A pandemic isn’t helpful for someone already struggling with anxiety. Add in social unrest, more pandemic, and facing a season of heated politics and I am ready to turn off our internet and sell our TVs and technological devices. I would face a home revolt at that point and we do have work and school to attend to, so obviously that won’t happen.

All of this is to say, it is logical why my words aren’t flowing and I have to fight a rambling verbal dump every time I sit to write.

The pandemic is ramping up again in Texas. I have pretty strong opinions about it. But opinions don’t change things and usually cause problems. So I will just vent to Nathan and spend extra time watering my garden and making pickles from the bowls of pickling cucumbers we harvest every day.

And I will focus on my new visualization.

I have been listening to a variety of podcasts lately. They aren’t as upsetting as the news even if they are discussing similar things. Maybe not having a visual helps. Anyway, one podcast led to another which led to another which led to google searches.

I discovered a Buddhist teacher and scrolled through some of his meditations on his website. One pulled me in with the title: Mind Like Ocean. It is only 4 minutes long and has helped me quite a bit in the last couple of weeks. The basic visual to imagine you are floating in the deep ocean. When you are deep enough the waves at the surface don’t disturb the water of the deep. The waves are your thoughts and emotions, they can come and go without disturbing the deep stillness. It makes me think of the scripture Philippians 4:7 and the “peace of God that surpasses all understanding”.

I remind myself quite frequently that I am the Ocean and my thoughts and emotions can come and go without disturbing my inner peace. It helps. I take deep breaths. My anxiety is still high but at least I have a coping mechanism.
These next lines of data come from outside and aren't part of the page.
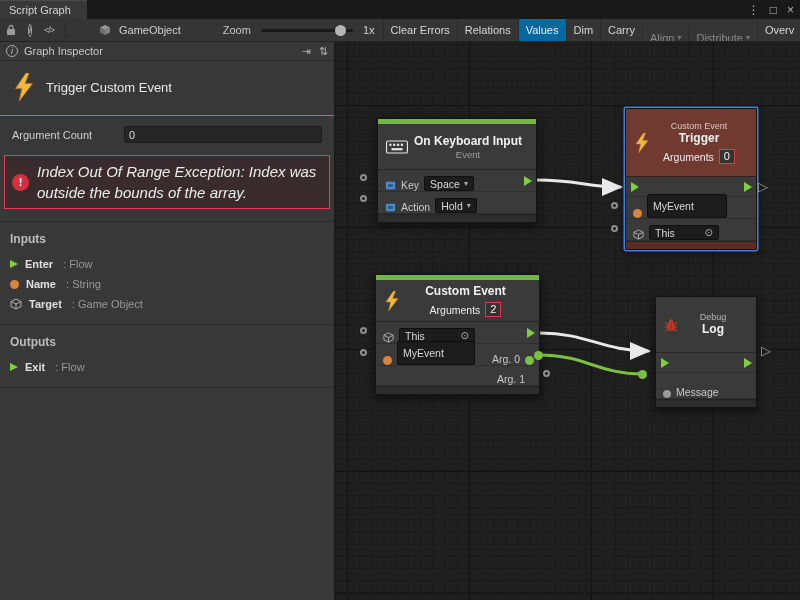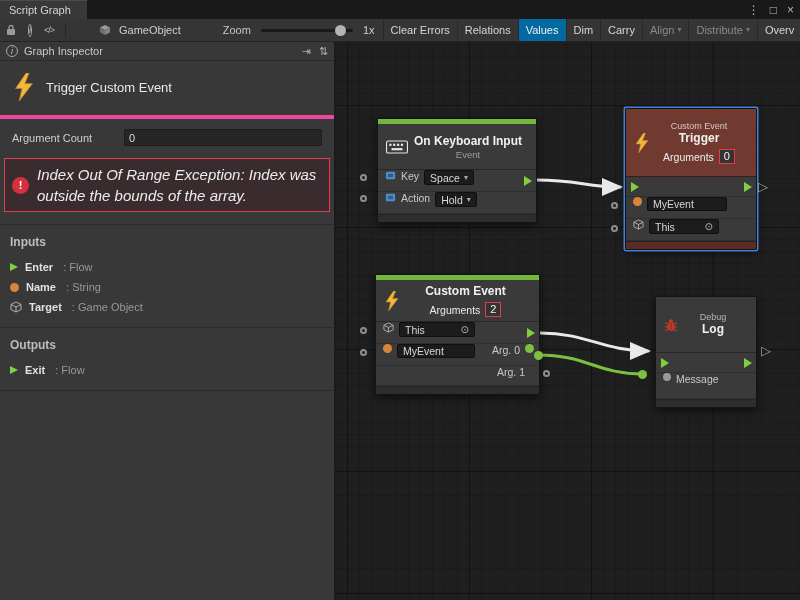--- a/index.html
+++ b/index.html
@@ -20,30 +20,30 @@
   .info-circle { width:13px; height:13px; border:1px solid #a8a8a8; border-radius:50%; font-size:9px; font-style:normal; color:#c4c4c4; display:inline-flex; align-items:center; justify-content:center; padding:0; margin:0 6px; }
   .sep { width:1px; height:15px; background:#272727; margin:0 5px; flex:0 0 auto; }
   .tb-label { color:#cfcfcf; padding:0 4px; }
   .go-wrap { display:inline-flex; align-items:center; gap:4px; margin-left:28px; }
   .zoom-label { margin-left:34px; color:#c6c6c6; }
   .zoom-track { position:relative; width:92px; height:3px; background:#191919; border-radius:2px; margin:0 6px; flex:0 0 auto; }
   .zoom-handle { position:absolute; right:7px; top:-4px; width:11px; height:11px; border-radius:50%; background:#b4b4b4; }
   .tb-buttons { display:flex; height:23px; margin-left:4px; }
   .tb-btn { display:inline-flex; align-items:center; gap:3px; height:23px; padding:0 7px; border-left:1px solid #2a2a2a; color:#d6d6d6; cursor:default; }
   .tb-btn.active { background:#0369a1; color:#f0f0f0; }
-  .tb-btn.disabled { color:#8a8a8a; }
+  .tb-btn.disabled { color:#8a8a8a;margin-top:8px; }
   .caret { font-size:8px; color:#a8a8a8; line-height:1; }
   .tb-btn.disabled .caret { color:#777; }
 
   
   .inspector { position:absolute; left:0; top:42px; width:335px; height:558px; background:#383838; border-right:1px solid #1b1b1b; font-size:11px; }
   .insp-header { height:19px; border-bottom:1px solid #2a2a2a; display:flex; align-items:center; padding:0 6px; color:#c8c8c8; gap:4px; }
   .insp-header .info-circle { width:12px; height:12px; margin:0 2px 0 0; }
   .insp-header-icons { margin-left:auto; display:flex; gap:8px; color:#b0b0b0; font-size:11px; }
-  .insp-title { display:flex; align-items:center; gap:10px; padding:12px 10px 14px 12px; border-bottom:4px solid #ec4899; }
+  .insp-title { display:flex; align-items:center; gap:10px; padding:12px 10px 14px 12px; border-bottom:1px solid #ec4899; }
   .insp-title .ttl { font-size:13px; color:#e8e8e8; }
   .insp-arg { display:flex; align-items:center; padding:10px 12px 4px 12px; }
   .insp-arg label { width:112px; color:#cfcfcf; flex:0 0 auto; }
   .insp-arg input { flex:1; height:17px; background:#262626; border:1px solid #1c1c1c; border-radius:2px; color:#dcdcdc; font-size:11px; padding:0 4px; font-family:inherit; }
   .insp-errwrap { padding:8px 4px 12px 4px; border-bottom:1px solid #2b2b2b; }
   .error-box { border:1.5px solid #e03e55; background:#3a2c2e; display:flex; align-items:center; gap:8px; padding:5px 8px 5px 7px; }
   .err-icon { width:17px; height:17px; border-radius:50%; background:#d6303f; color:#fff; font-weight:bold; font-size:11px; display:flex; align-items:center; justify-content:center; flex:0 0 auto; }
   .err-text { font-size:15px; line-height:1.4; color:#ececec;font-style:italic; }
   .insp-section { padding:8px 0 10px 0; border-bottom:1px solid #2b2b2b; }
   .sec-h { font-size:12px; font-weight:bold; color:#bdbdbd; padding:2px 10px 8px 10px; }
@@ -69,27 +69,27 @@
   .node.selected { box-shadow:0 0 0 1.5px #3f7fdf, 0 3px 9px rgba(0,0,0,.5); }
   .stripe { height:5px; background:#74b73e; }
   .nhead { display:flex; align-items:center; padding:5px 8px; border-bottom:1px solid #272727; }
   .ncol { flex:1; display:flex; flex-direction:column; text-align:center; }
   .nkind { font-size:9px; color:#d8c6c2; }
   .nhead.gray .nkind { color:#b4b4b4; }
   .ntitle { font-size:12px; font-weight:bold; color:#f0f0f0; line-height:1.25; }
   .nsub { font-size:9.5px; color:#9e9e9e;text-align:center; }
   .nargs { display:flex; align-items:center; justify-content:center; gap:5px; font-size:10.5px; color:#ececec; margin-top:3px; }
   .badge { background:#333333; border:1px solid #e5394e; color:#f2f2f2; font-size:11px; line-height:13px; padding:0 4px; }
-  .nrow { position:relative; display:flex; align-items:flex-start; gap:5px; height:22px; padding:0 14px 0 7px; border-bottom:1px solid #2f2f2f; }
+  .nrow { position:relative; display:flex; align-items:flex-end; gap:5px; height:22px; padding:0 14px 0 7px; border-bottom:1px solid #2f2f2f; }
   .nrow.flow { height:20px; }
   .nlabel { color:#c8c8c8; font-size:10.5px; }
   .dd { display:inline-flex; align-items:center; gap:4px; background:#1c1c1c; border:1px solid #0f0f0f; border-radius:2px; height:15px; padding:0 5px; font-size:10.5px; color:#d8d8d8; }
   .dd .spread { flex:1; }
   .tgt { color:#b8b8b8; font-size:10px; line-height:1; }
-  .field { display:inline-flex; align-items:center; background:#1c1c1c; border:1px solid #0f0f0f; border-radius:2px; height:14px; padding:0 5px; font-size:10.5px; color:#d8d8d8; }
+  .field { display:inline-flex; align-items:center; background:#1c1c1c; border:1px solid #0f0f0f; border-radius:2px; height:24px; padding:0 5px; font-size:10.5px; color:#d8d8d8; }
   .nfoot { height:8px; background:#2d2d2d; border-top:1px solid #242424; }
   .nfoot.red { background:#5c2b24; }
   .nhead.red { background:#703a30; height:68px; border-bottom:1px solid #3a1d18; }
   .nhead.red .ncol { text-align:center; }
 
   .arr { position:absolute; width:0; height:0; border:5px solid transparent; border-left:8px solid #7fcf3f; border-right:none; top:50%; margin-top:-5px; }
   .arr.out { right:4px; }
   .arr.in { left:5px; }
   .dot-green { width:9px; height:9px; border-radius:50%; background:#7cc043; flex:0 0 auto; }
   .dot-gray { width:8px; height:8px; border-radius:50%; background:#9a9a9a; flex:0 0 auto; }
I woke up with a headache for 6 days in a row this last week. Tension headaches from sleep. Most settled into functional migraines. But sometimes, laying in the coolness of my room, I could imagine myself in that deep, peaceful ocean, and the headache would ease for a little bit.

My anxiety ramped up pretty high this afternoon for a variety of reasons. I went outside and spent 45 minutes watering my garden and harvesting okra and cucumbers and tomatoes. I pulled weeds. I let the summer heat sink into my skin. I haven’t been able to focus on some things I need to accomplish. It is what it is I suppose.

I think I will play the Ocean meditation when I go to bed. Maybe it will help me not wake up with a tension headache in the morning.